Related: https://docs.preludesecurity.com/docs/prelude-cli#prelude-sdk

Can probes collect stdout?

Yes - but not by default. When probes run tests, they only send the test identifier and a code representing what occurred on the box. This is to protect your privacy. However, probes are fully open source, so you can extend them to collect additional data points, such as PID or stdout, and pipe it wherever you'd like (such as a SIEM).

Related: https://docs.preludesecurity.com/docs/making-sense-of-results#test-results

Why are security tests written in Go?

Go is a multi-platform, memory safe language that has included a feature called "embed" since version 1.16. Embed allows compiling arbitrary files into Go source code - a feature that enables Detect tests to pre-package all aspects of its test into a single file, without requiring additional download requests. That said, you can write VSTs in any compiled language, assuming you follow the required structure.

Related: https://docs.preludesecurity.com/docs/tests

Couldn't a threat actor use Detect?

All good things will be used for bad in equal measure. However, Detect has several safeguards in place to avoid abuse. First, accounts are limited to 100 tests run per day, unless you request a limit raise. Second, if you want to run custom tests, the code is submitted to the Compute server - a utility hosted by Prelude that scans compiled binaries for malware signatures before making them available for probes.

Related: https://docs.preludesecurity.com/docs/build#validation

Can I run Atomic Red Team TTPs through a probe?
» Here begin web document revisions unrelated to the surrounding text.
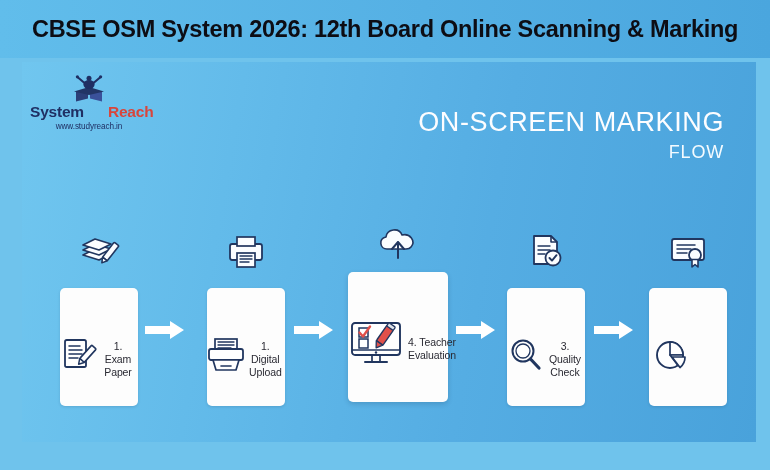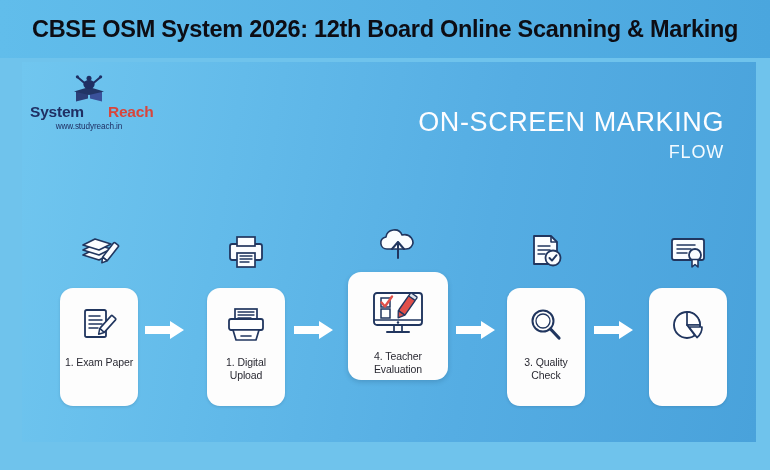"1. Exam Paper" .card { border-radius: 13px -> 5px; flex-direction: column -> none }
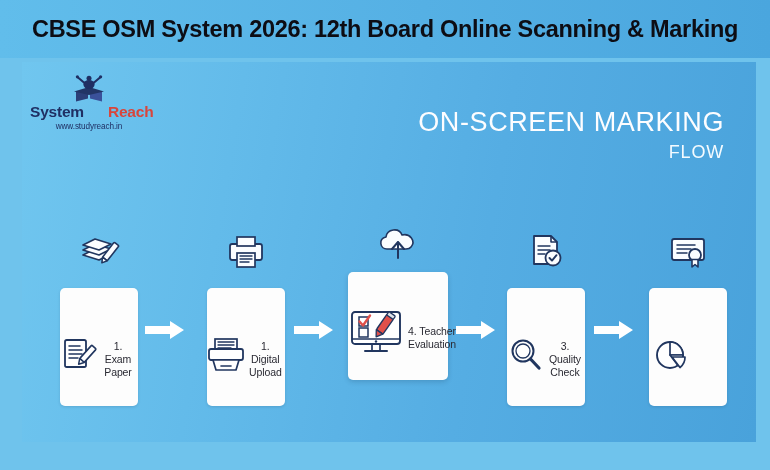"4. Teacher Evaluation" .card.tall { height: 108px -> 130px }
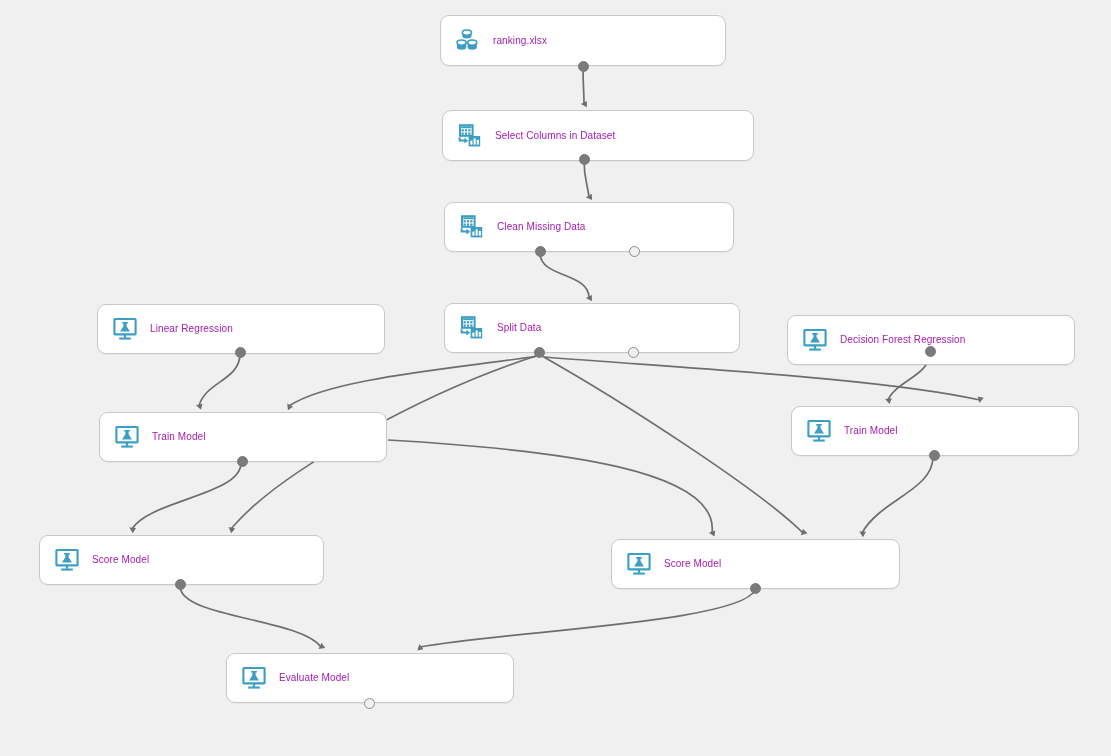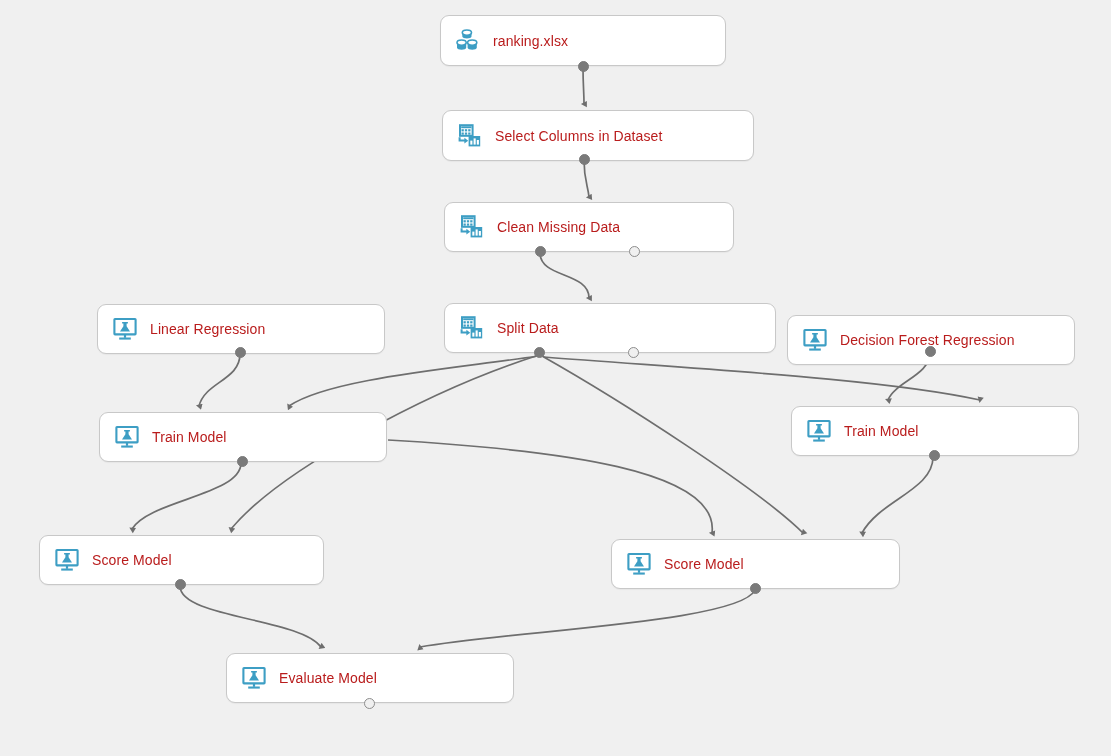"ranking.xlsx" .node-label { color: #b91c1c -> #a21caf; font-size: 14px -> 10px }
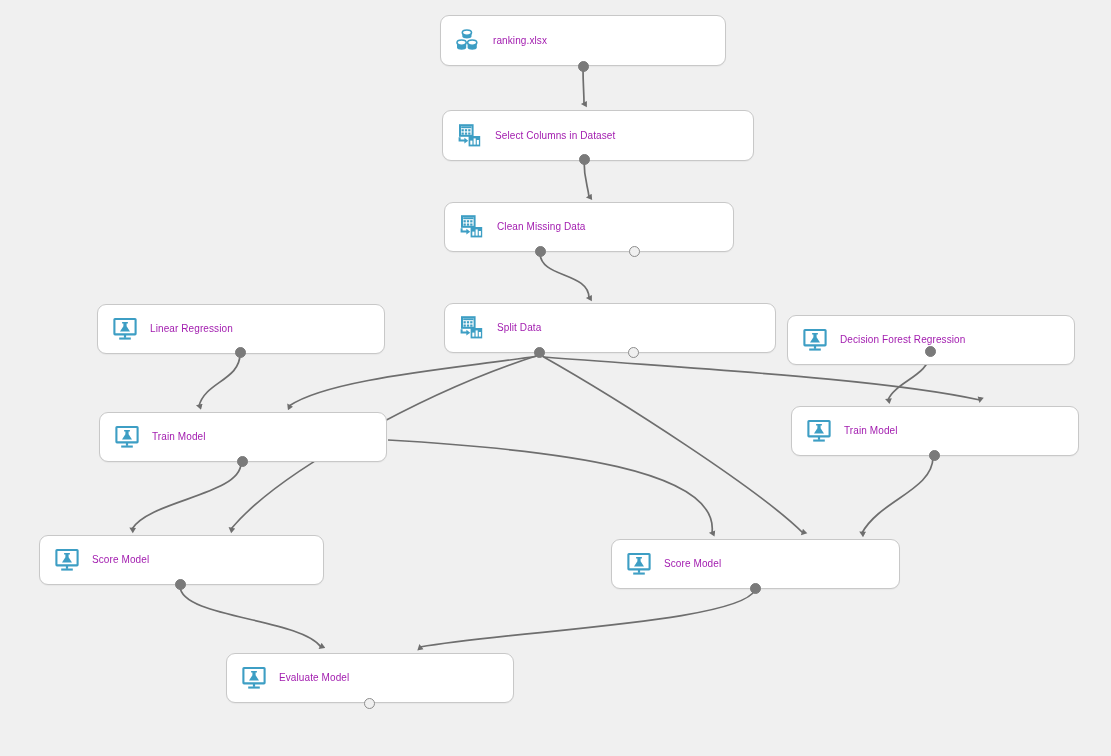"Split Data" div.node { width: 332px -> 296px }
Technically, yes, you can load an ART TTP into a security test and execute it. Before you do however, determine what your goals are. Detect tests (VSTs) produce an output that is binary: the test either worked or didn't, to some objective level of granularity (represented as a "code"). Typical security TTPs output stdout text that must be parsed to understand the impact. However, with some work, most TTPs can be converted into VSTs.

Related: https://docs.preludesecurity.com/docs/making-sense-of-results#test-results

Does Detect work offline?

No, Detect is a SaaS solution and does not allow for offline use. All probes must have connectivity to the Prelude API (api.preludesecurity.com) in order for them to run tests. However, Prelude does allow self-hosting on a case-by-case basis. Reach out to [email protected] for details.

Won't an EDR shut down the probe?

Detect probes are designed to work with defenses, not against them. Each probe runs in a parent process on the machine but each test is executed in a separate child process. As such, the probe generally does not get shut down by antivirus or EDR programs. However, we recommend creating an exception (whitelisting) the parent probe process just in case. We want the defense to be tested on its ability to respond to each unique test, not the probe managing them.

Why map tests to rules instead of a popular framework, like MITRE ATT&CK?

Tests are governed by rules, which describe the constraints of the operating system. In order to truly provide security at the endpoint level, the surface area of the machine needs to be reduced. The difference in security between a Mac and an iPad is extraordinary - a fact due to the architectural differences in surface area. A Mac can close the gap and be "more secure" like an iPad, but only through the process of reducing its surface area to match the tablet's natural state. Tests map to rules because rules enforce the security of an endpoint.

Related: https://docs.preludesecurity.com/docs/verified-security-rules

Won't endpoint defenses simply quarantine all Prelude tests?

Because probes are not attempting to evade the defense, endpoint defenses could just block all tests originating from the probe's parent process. This would make the defense seem capable of detecting and responding to all malicious behaviors. However, Prelude runs a daily health check test by default - a test that has the ability to change its own hash. This test is dual-purposed: it ensures probes are operational and it keeps the defense honest. If the health check is quarantined, it means the defense is "over-catching" by stopping benign behaviors.